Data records
= Beginning of Section =

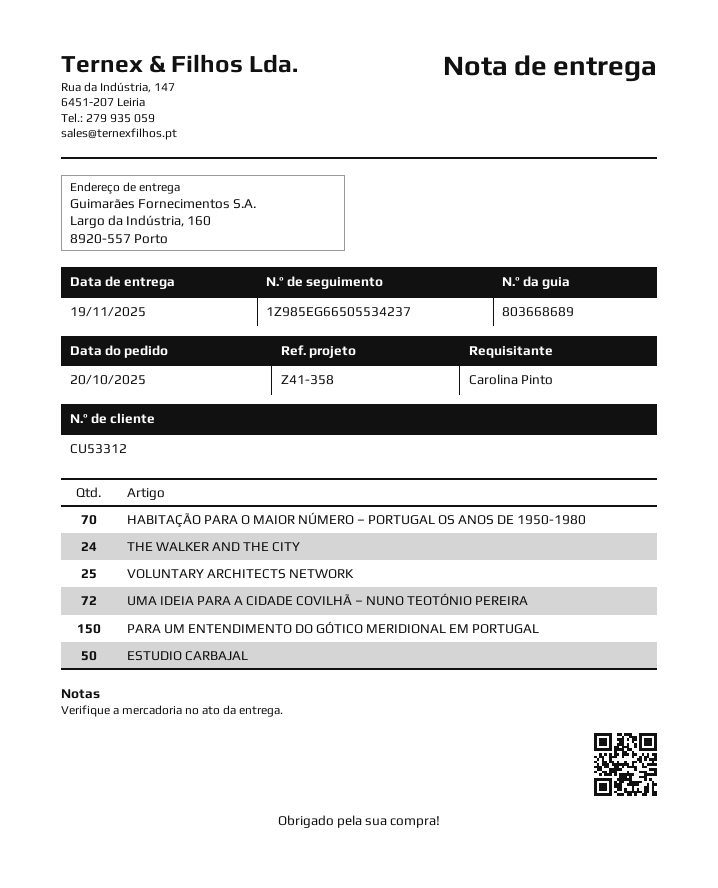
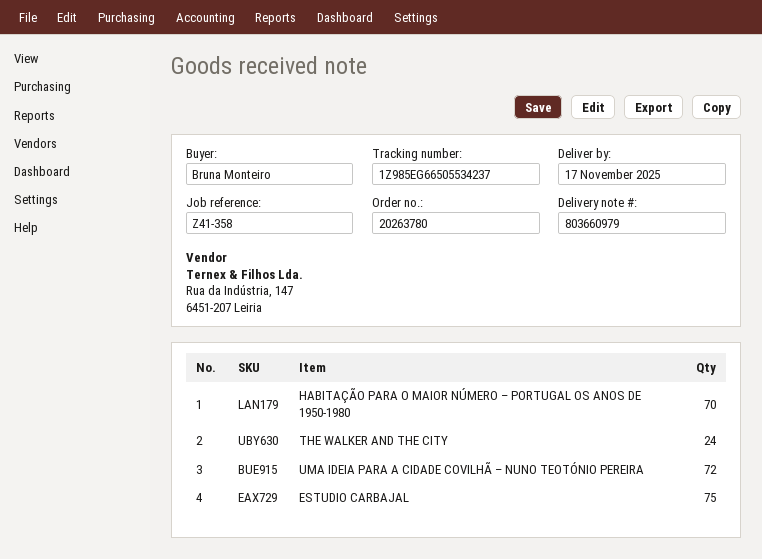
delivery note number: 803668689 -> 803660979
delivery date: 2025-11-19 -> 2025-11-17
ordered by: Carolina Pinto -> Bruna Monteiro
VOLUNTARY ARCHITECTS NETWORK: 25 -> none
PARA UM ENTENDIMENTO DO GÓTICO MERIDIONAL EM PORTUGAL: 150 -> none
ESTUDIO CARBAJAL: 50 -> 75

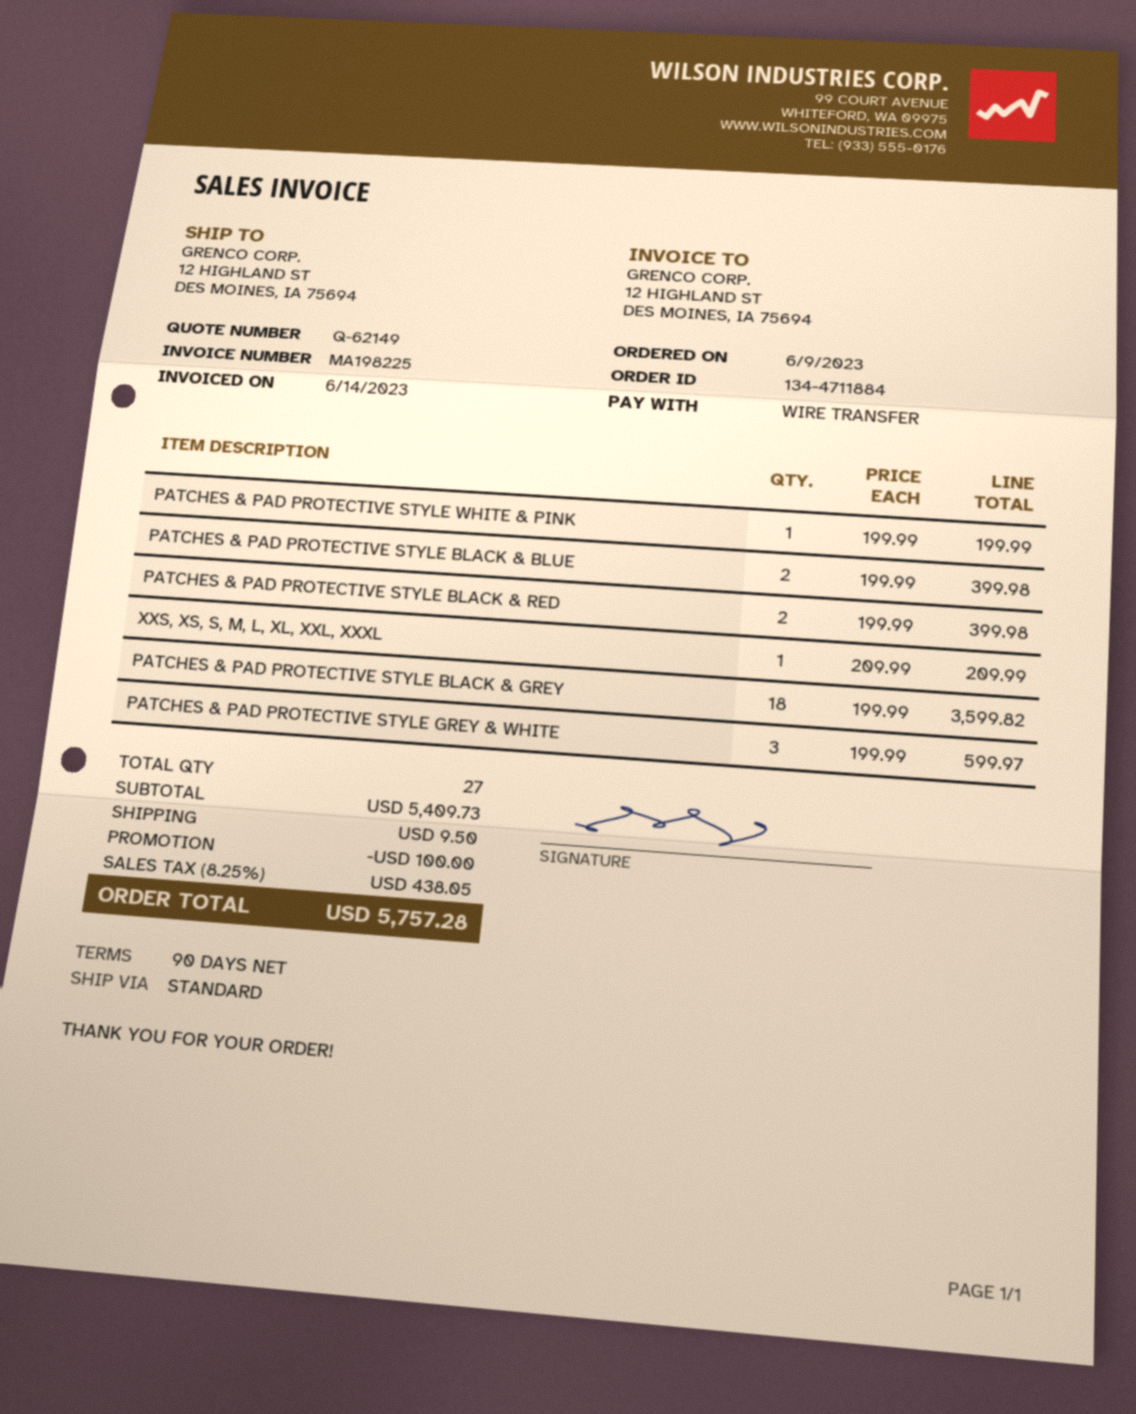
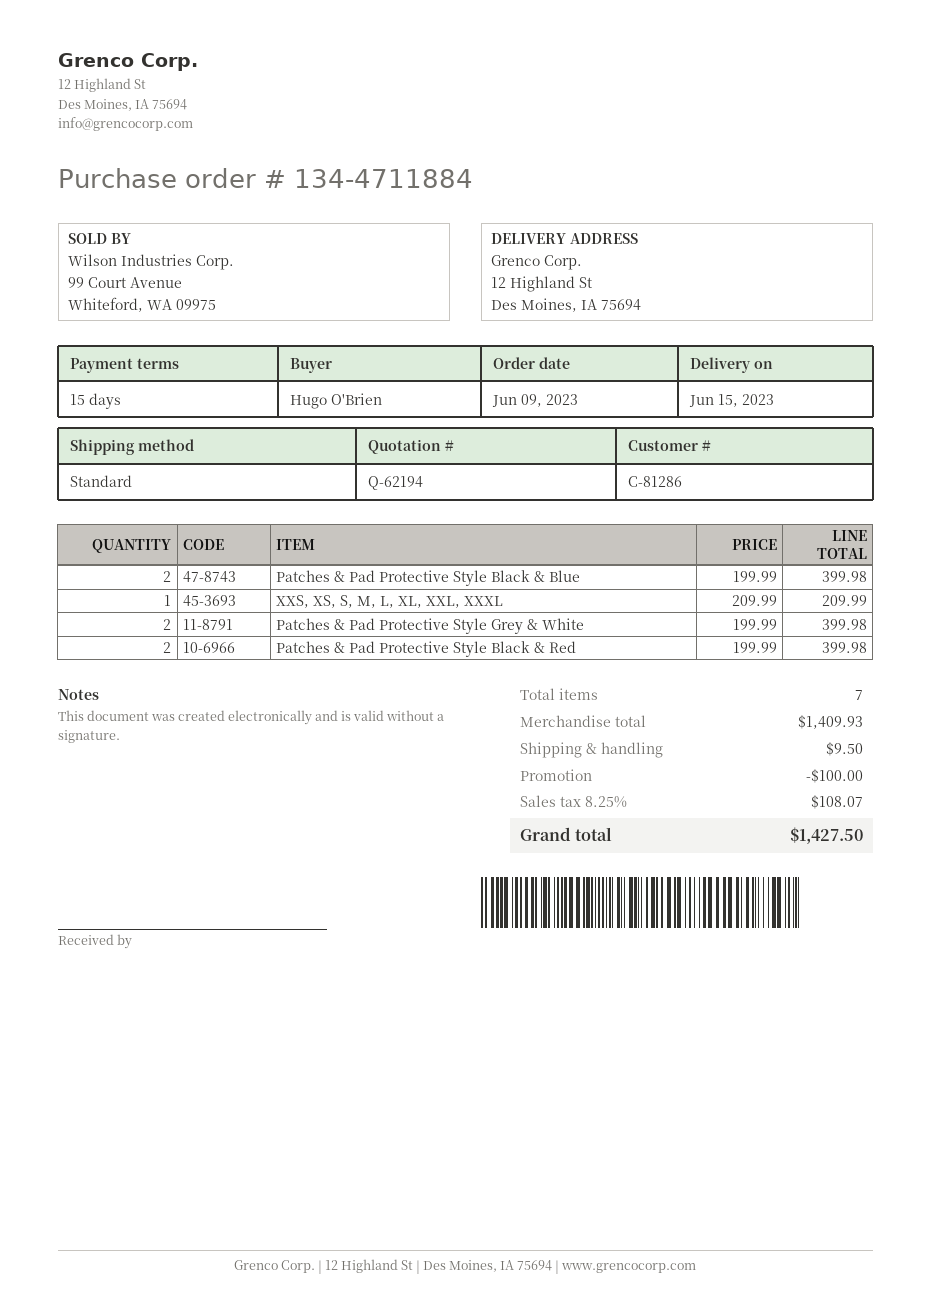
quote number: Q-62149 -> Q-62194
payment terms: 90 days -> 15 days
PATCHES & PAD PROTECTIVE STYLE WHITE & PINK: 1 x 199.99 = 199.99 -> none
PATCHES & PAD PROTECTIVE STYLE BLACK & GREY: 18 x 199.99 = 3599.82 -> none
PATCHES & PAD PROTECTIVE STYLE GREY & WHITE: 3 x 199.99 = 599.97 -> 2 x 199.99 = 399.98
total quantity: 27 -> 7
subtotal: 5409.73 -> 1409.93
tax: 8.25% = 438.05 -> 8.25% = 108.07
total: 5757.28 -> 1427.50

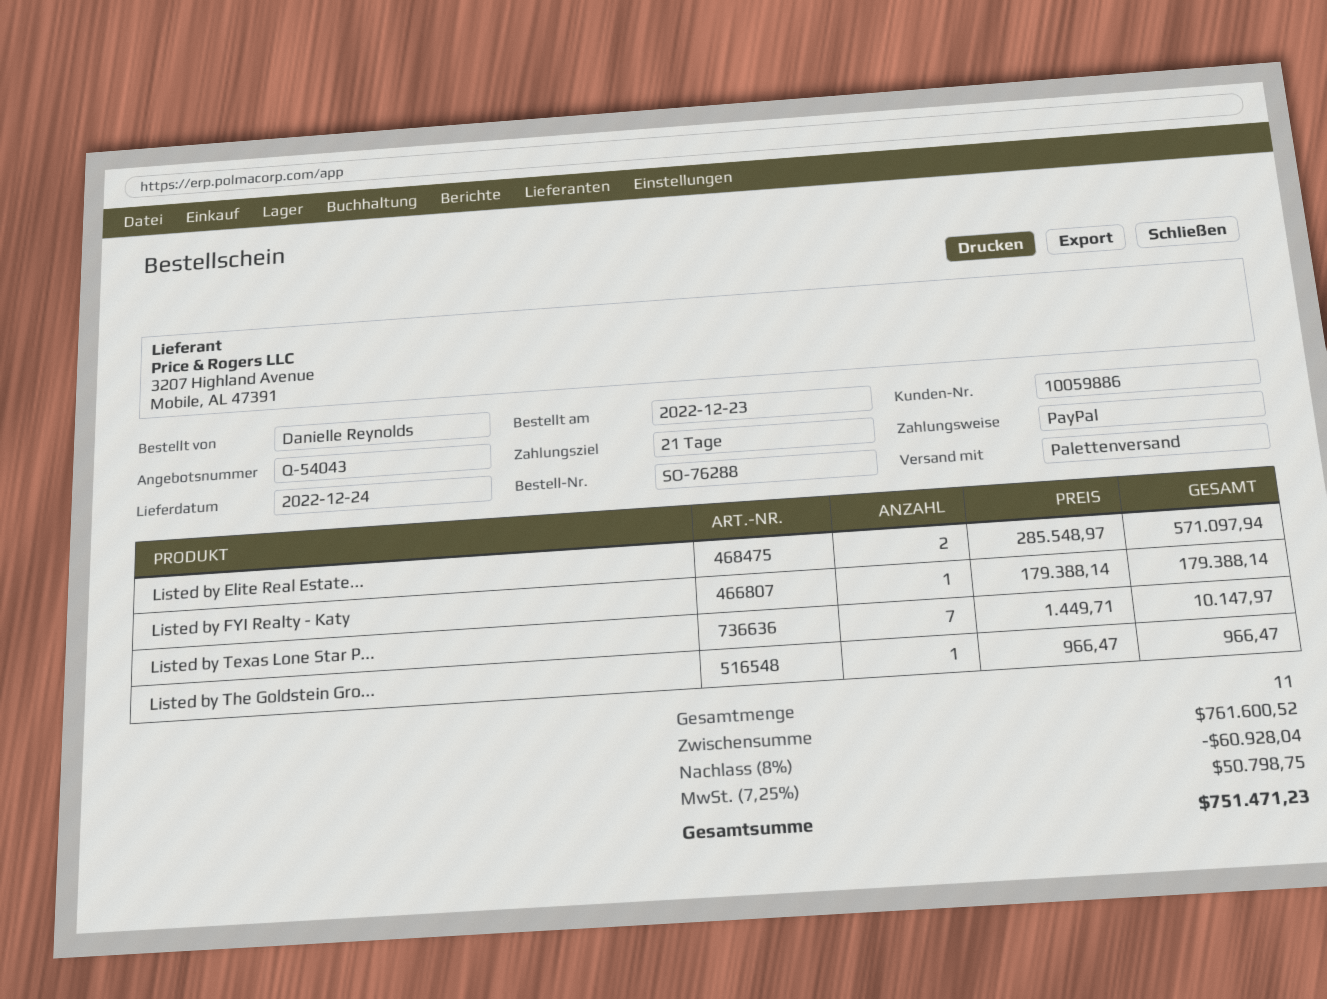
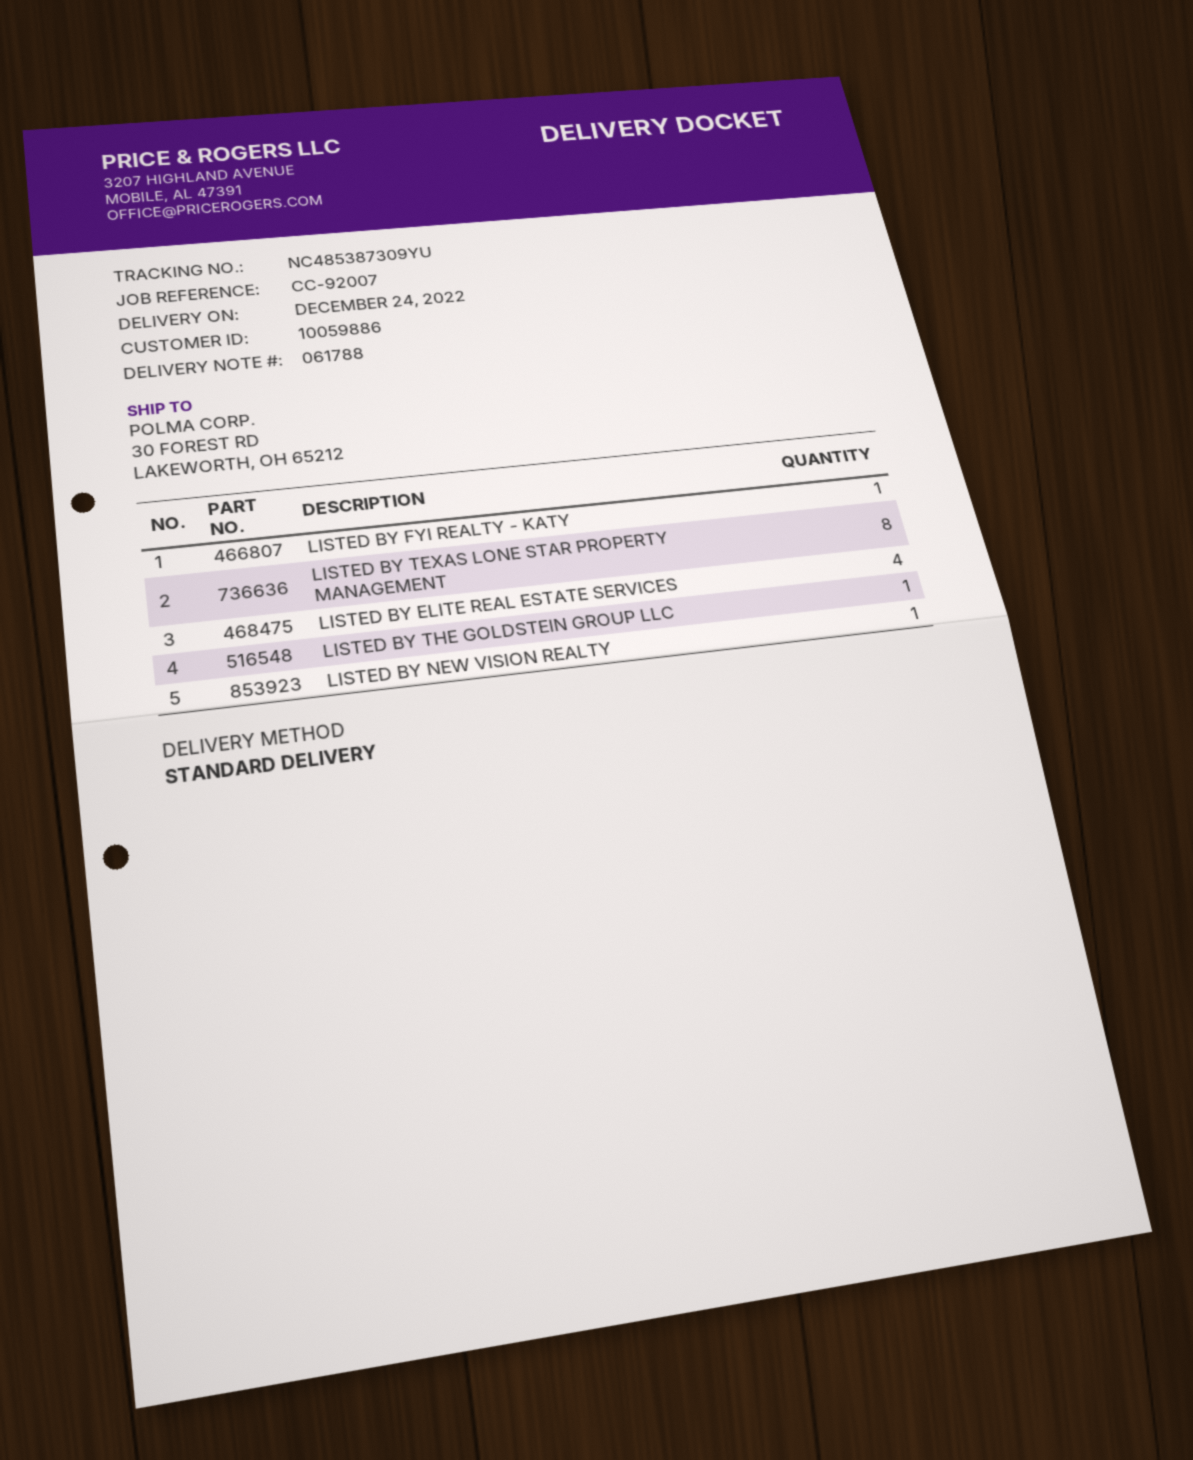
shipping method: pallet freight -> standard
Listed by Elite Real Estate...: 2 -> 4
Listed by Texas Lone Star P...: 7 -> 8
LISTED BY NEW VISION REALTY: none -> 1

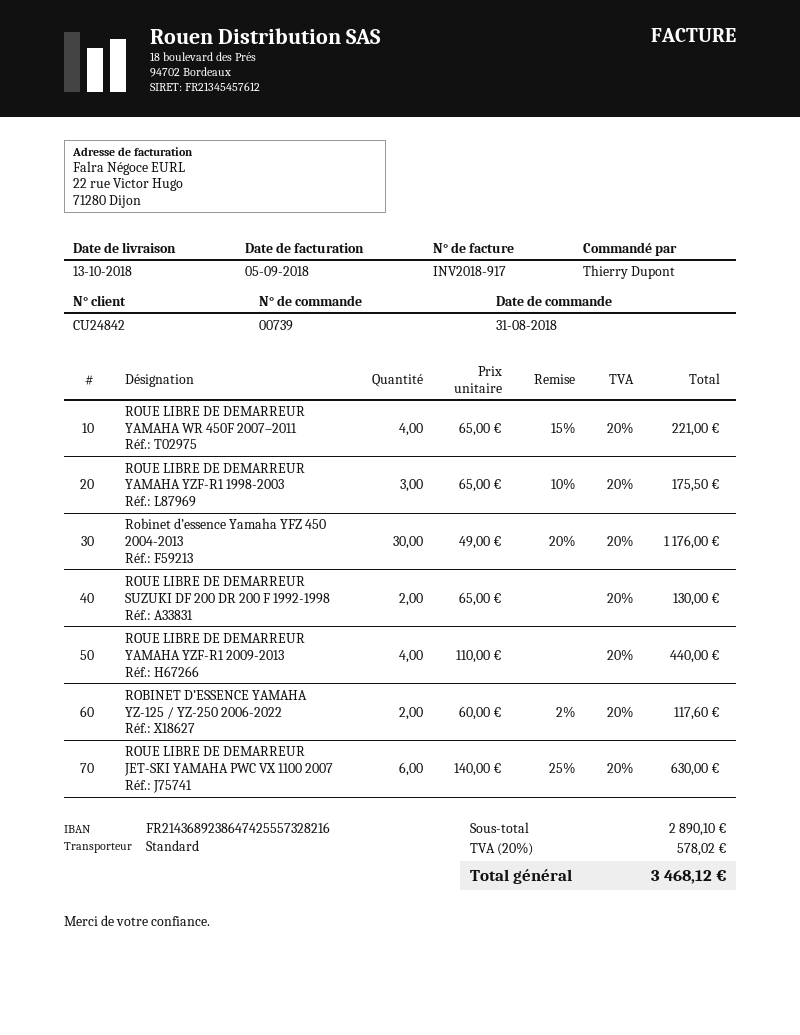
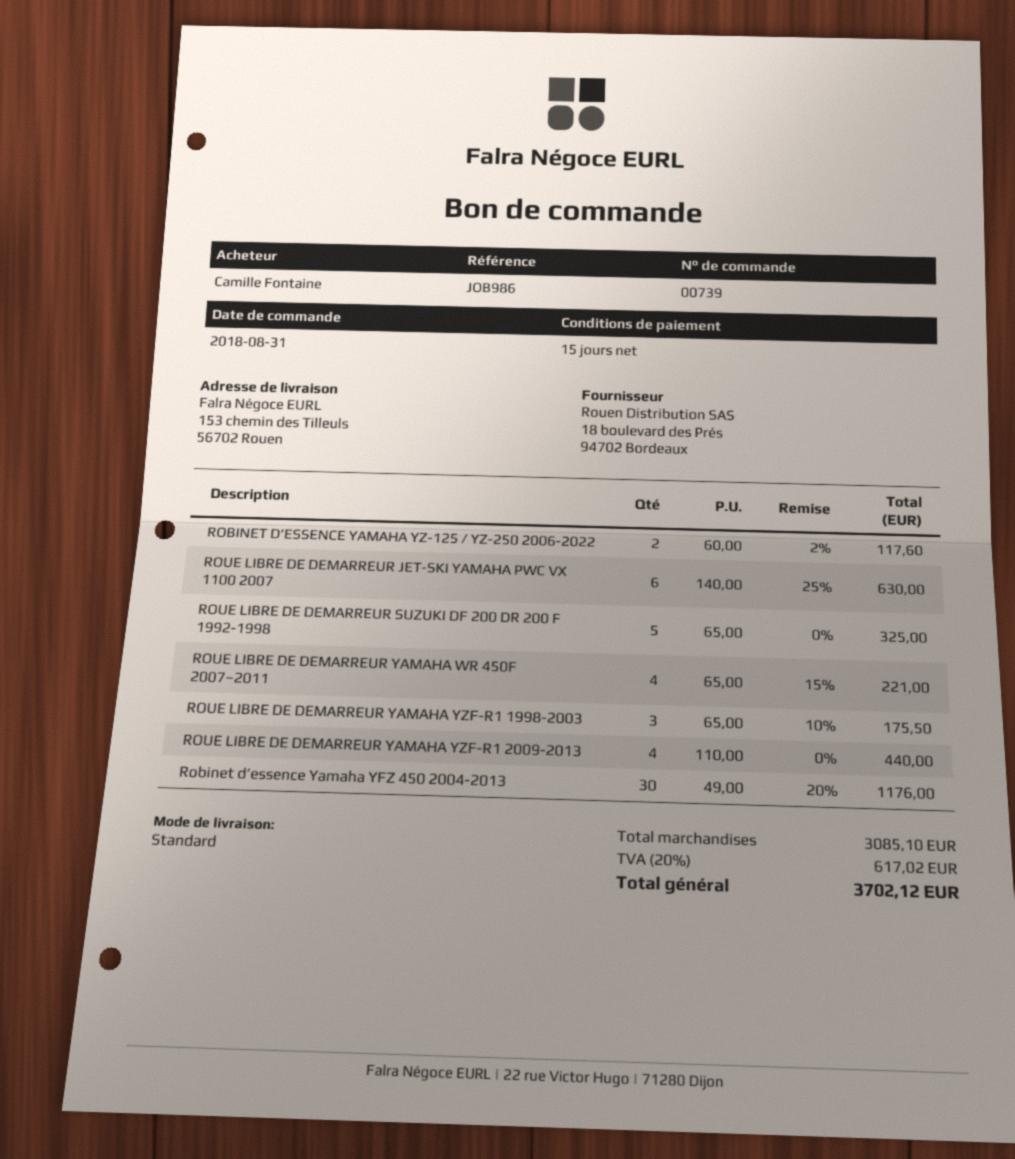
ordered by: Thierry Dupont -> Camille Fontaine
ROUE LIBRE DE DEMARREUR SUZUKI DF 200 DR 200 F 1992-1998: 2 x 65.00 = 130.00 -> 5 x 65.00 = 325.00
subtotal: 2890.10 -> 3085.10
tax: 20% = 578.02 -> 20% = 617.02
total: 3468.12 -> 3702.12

= End of Section =

--- WHAT IS REQUIRED ---
Nothing may be altered when you restate the records, but every picture must be dropped.

--- SOLUTION TO THIS TASK ---
delivery note number: 803668689 -> 803660979
delivery date: 2025-11-19 -> 2025-11-17
ordered by: Carolina Pinto -> Bruna Monteiro
VOLUNTARY ARCHITECTS NETWORK: 25 -> none
PARA UM ENTENDIMENTO DO GÓTICO MERIDIONAL EM PORTUGAL: 150 -> none
ESTUDIO CARBAJAL: 50 -> 75

quote number: Q-62149 -> Q-62194
payment terms: 90 days -> 15 days
PATCHES & PAD PROTECTIVE STYLE WHITE & PINK: 1 x 199.99 = 199.99 -> none
PATCHES & PAD PROTECTIVE STYLE BLACK & GREY: 18 x 199.99 = 3599.82 -> none
PATCHES & PAD PROTECTIVE STYLE GREY & WHITE: 3 x 199.99 = 599.97 -> 2 x 199.99 = 399.98
total quantity: 27 -> 7
subtotal: 5409.73 -> 1409.93
tax: 8.25% = 438.05 -> 8.25% = 108.07
total: 5757.28 -> 1427.50

shipping method: pallet freight -> standard
Listed by Elite Real Estate...: 2 -> 4
Listed by Texas Lone Star P...: 7 -> 8
LISTED BY NEW VISION REALTY: none -> 1

ordered by: Thierry Dupont -> Camille Fontaine
ROUE LIBRE DE DEMARREUR SUZUKI DF 200 DR 200 F 1992-1998: 2 x 65.00 = 130.00 -> 5 x 65.00 = 325.00
subtotal: 2890.10 -> 3085.10
tax: 20% = 578.02 -> 20% = 617.02
total: 3468.12 -> 3702.12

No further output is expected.